*WHAT IS BEING ASKED*
In the data below, find every line with the word "days" and copy it.

DATASET START

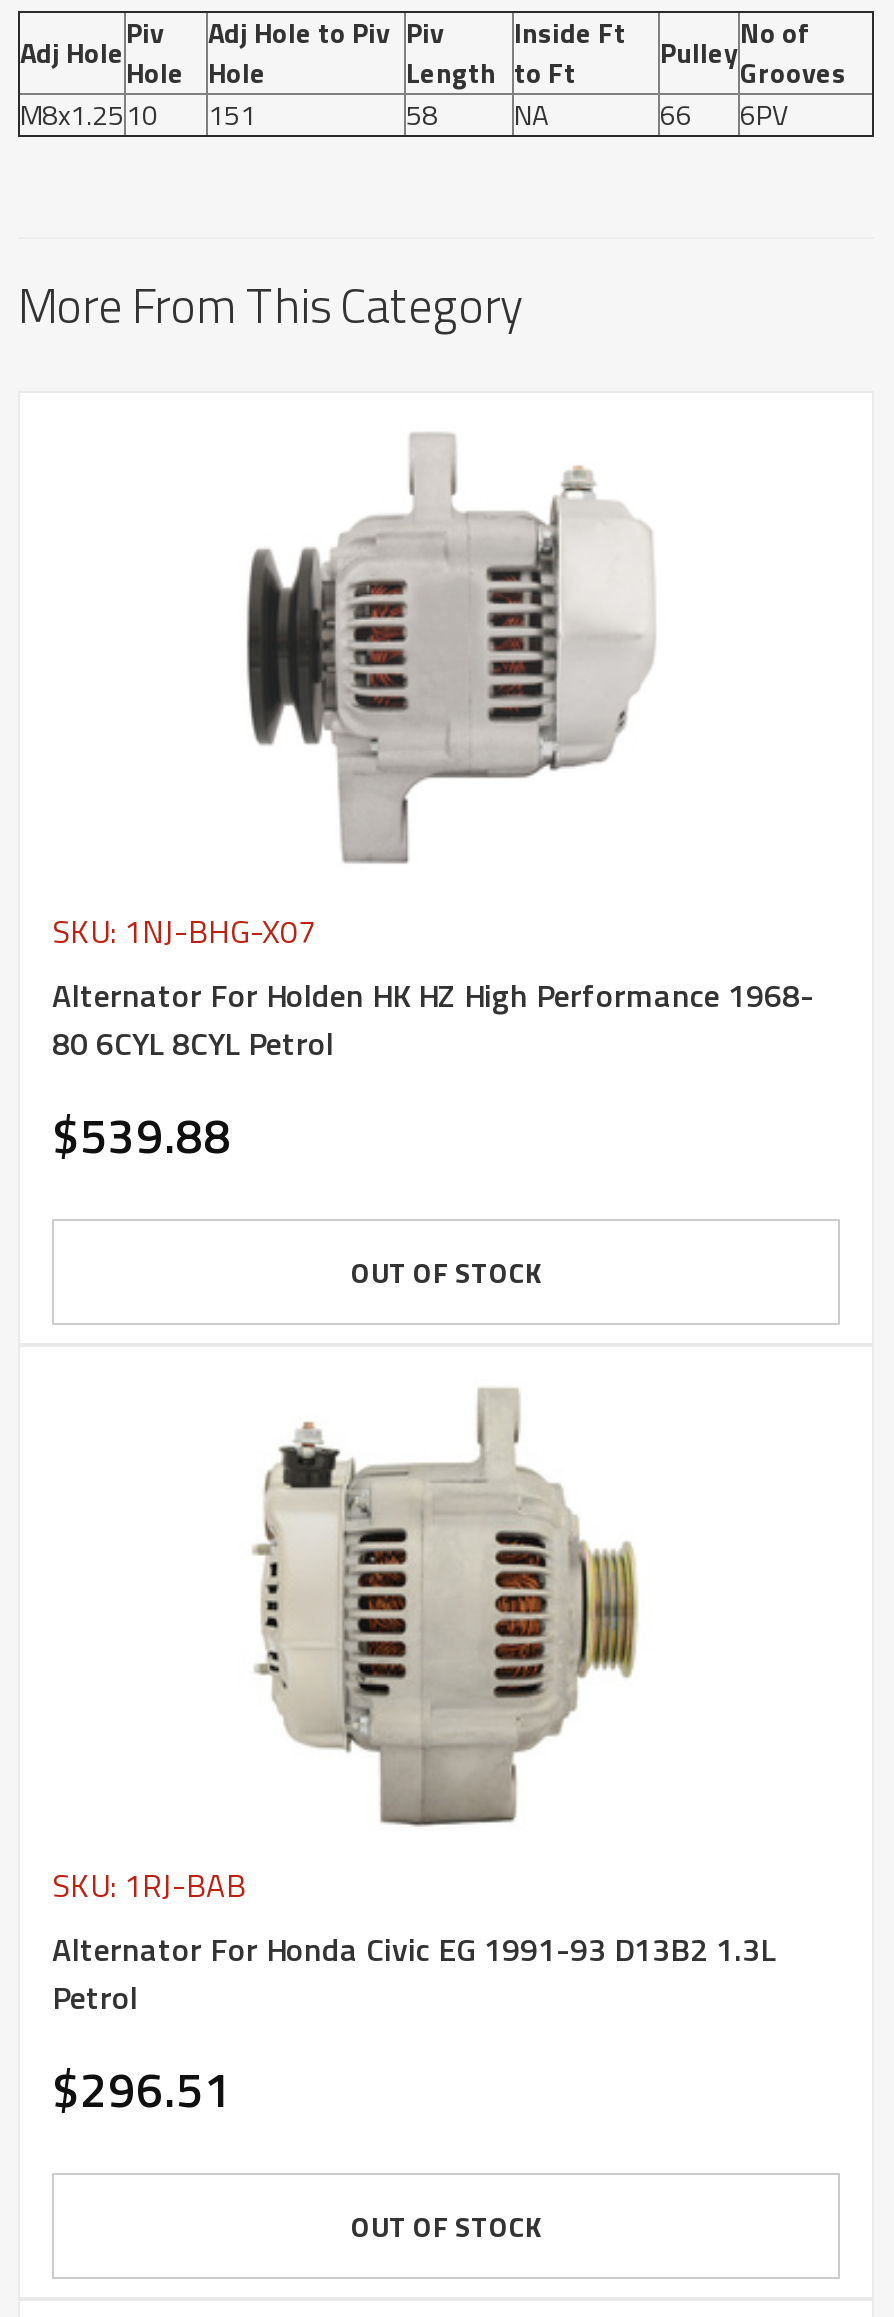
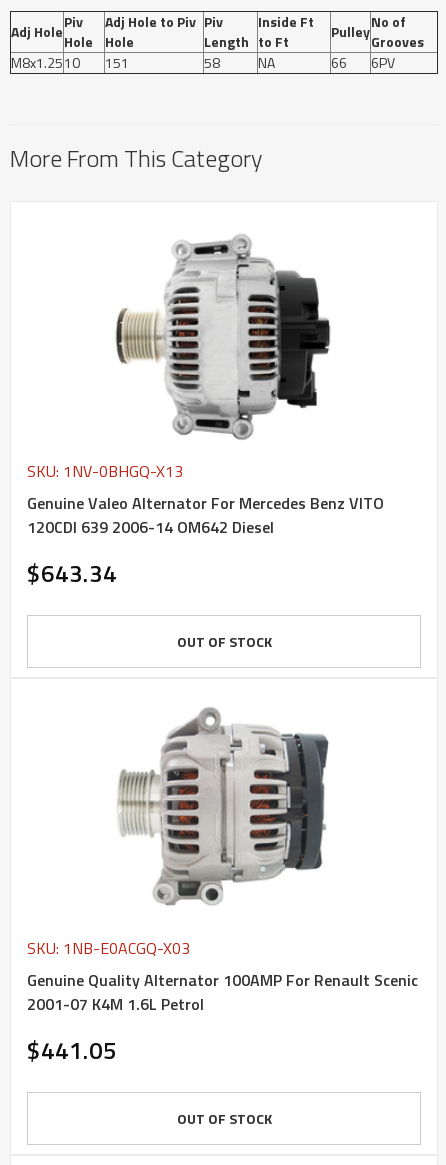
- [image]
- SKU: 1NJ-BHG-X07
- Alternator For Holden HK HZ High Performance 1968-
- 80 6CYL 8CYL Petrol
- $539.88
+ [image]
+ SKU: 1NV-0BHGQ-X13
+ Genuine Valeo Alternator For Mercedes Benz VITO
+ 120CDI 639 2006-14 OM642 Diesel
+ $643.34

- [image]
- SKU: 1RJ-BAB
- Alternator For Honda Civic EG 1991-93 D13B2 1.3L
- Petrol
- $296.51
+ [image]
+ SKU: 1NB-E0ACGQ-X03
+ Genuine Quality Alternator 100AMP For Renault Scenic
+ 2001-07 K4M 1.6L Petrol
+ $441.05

DATASET END
DATASET START

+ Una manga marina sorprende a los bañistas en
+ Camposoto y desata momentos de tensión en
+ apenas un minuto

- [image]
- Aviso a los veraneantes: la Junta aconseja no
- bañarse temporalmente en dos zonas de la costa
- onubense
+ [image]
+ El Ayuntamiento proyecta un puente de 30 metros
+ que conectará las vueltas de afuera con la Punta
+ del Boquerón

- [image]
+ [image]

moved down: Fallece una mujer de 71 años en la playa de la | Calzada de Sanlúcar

DATASET END
DATASET START

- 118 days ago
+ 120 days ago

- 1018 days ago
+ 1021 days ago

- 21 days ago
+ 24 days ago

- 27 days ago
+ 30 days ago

DATASET END

*WRITTEN ANSWER*
- 118 days ago
+ 120 days ago
- 1018 days ago
+ 1021 days ago
- 21 days ago
+ 24 days ago
- 27 days ago
+ 30 days ago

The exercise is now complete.